The Sustainable Food Trust and the Campaign for Local Abattoirs are calling for the assistance of MPs and Peers in helping to ensure the survival of the local meat sector.
In a Parliamentary briefing paper, the two groups have emphasised their views that small abattoirs are essential for the marketing of local meat from farms with high welfare and environmental standards, but numbers continue to decline.
The abattoirs are said to be unable to compete due to bureaucracy, excessive regulation, increasing costs and falling income, as well as new capital expenditure requirements.

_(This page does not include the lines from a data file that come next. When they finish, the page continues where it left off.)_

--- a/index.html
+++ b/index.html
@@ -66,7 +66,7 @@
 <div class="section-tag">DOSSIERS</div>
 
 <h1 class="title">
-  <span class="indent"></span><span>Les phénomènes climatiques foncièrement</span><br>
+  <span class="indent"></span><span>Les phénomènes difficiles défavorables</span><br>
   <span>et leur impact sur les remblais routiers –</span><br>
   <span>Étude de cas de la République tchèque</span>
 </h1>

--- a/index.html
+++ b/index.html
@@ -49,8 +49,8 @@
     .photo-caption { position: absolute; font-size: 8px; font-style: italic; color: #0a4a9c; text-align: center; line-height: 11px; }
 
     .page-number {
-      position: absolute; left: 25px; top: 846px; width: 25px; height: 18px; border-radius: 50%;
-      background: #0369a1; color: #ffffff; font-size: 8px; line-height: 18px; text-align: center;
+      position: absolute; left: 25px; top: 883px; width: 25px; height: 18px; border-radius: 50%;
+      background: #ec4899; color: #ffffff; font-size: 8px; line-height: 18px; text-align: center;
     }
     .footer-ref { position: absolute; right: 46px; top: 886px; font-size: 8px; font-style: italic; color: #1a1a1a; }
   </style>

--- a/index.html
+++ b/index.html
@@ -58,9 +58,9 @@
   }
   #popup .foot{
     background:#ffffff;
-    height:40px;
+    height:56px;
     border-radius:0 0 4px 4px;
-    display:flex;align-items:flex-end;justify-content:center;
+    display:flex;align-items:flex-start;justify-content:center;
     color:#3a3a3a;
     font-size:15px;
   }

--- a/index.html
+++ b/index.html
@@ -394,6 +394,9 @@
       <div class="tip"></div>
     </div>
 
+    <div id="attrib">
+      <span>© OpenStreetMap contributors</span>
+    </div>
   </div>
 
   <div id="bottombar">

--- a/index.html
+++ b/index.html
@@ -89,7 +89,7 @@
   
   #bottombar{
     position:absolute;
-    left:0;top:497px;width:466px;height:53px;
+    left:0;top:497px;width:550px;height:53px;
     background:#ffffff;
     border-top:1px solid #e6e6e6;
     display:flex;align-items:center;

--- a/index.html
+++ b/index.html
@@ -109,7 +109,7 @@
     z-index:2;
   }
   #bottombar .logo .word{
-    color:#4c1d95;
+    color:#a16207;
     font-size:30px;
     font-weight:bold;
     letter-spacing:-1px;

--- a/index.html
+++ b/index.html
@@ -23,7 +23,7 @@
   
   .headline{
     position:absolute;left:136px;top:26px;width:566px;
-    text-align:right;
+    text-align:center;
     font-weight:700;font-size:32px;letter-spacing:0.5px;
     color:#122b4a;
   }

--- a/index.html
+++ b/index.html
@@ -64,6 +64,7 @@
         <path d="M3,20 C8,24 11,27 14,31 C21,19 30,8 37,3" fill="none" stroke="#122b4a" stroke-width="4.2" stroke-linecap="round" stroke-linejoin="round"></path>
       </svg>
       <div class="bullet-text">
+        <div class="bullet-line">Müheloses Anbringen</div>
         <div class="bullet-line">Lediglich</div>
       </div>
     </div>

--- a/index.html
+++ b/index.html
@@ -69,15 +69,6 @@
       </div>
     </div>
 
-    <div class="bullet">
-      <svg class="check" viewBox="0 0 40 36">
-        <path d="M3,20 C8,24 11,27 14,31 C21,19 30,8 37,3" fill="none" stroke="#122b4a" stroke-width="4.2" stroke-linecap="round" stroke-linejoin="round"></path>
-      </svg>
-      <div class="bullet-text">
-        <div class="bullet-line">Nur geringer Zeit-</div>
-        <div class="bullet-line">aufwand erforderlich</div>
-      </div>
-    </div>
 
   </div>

Many local meat producers, whether organic, pasture-fed, rare breed, free-range or heritage breed will depend on small abattoirs.
This is because large abattoirs are generally not able to slaughter animals for individual producers and return both carcases and offal to them for sale through farm shops, independent butchers and other local outlets.
A third of the smallest abattoirs (those slaughtering less than 1,000 livestock units a year) closed between 2007 and 2017. Six more have closed this year, taking the number to 57.
Including the 49 abattoirs slaughtering up to 5,000 livestock units annually, many of which also serve local meat producers, there are now only about 100 abattoirs to which local meat producers can turn.
Parts of the country are already without a local abattoir and if the decline is allowed to continue, the two groups fear that the supply of local, fully traceable meat will dry up.
John Mettrick, president of National Craft Butchers, said: “All sectors of the red meat industry have been under pressure recently, but small abattoirs are being hit especially hard by plummeting prices for hides and skins, rapidly increasing waste disposal costs and new capital investment requirements for which there is no grant aid in the UK except in Wales.”
Richard Young, Sustainable Food Trust policy director, added: “This is a completely unnecessary tragedy. Producers who have adopted less intensive production methods that meet the increasing public demand for high welfare local meat, are having to take their animals further and further to get them slaughtered.
“This is increasing costs, reducing welfare and causing more vehicle emissions than necessary. There comes a point when this is no longer economically viable.”
The Welsh Government has made specific funding available for its 15 small abattoirs, and the groups are calling on the Government to do the same for small abattoirs elsewhere in the UK.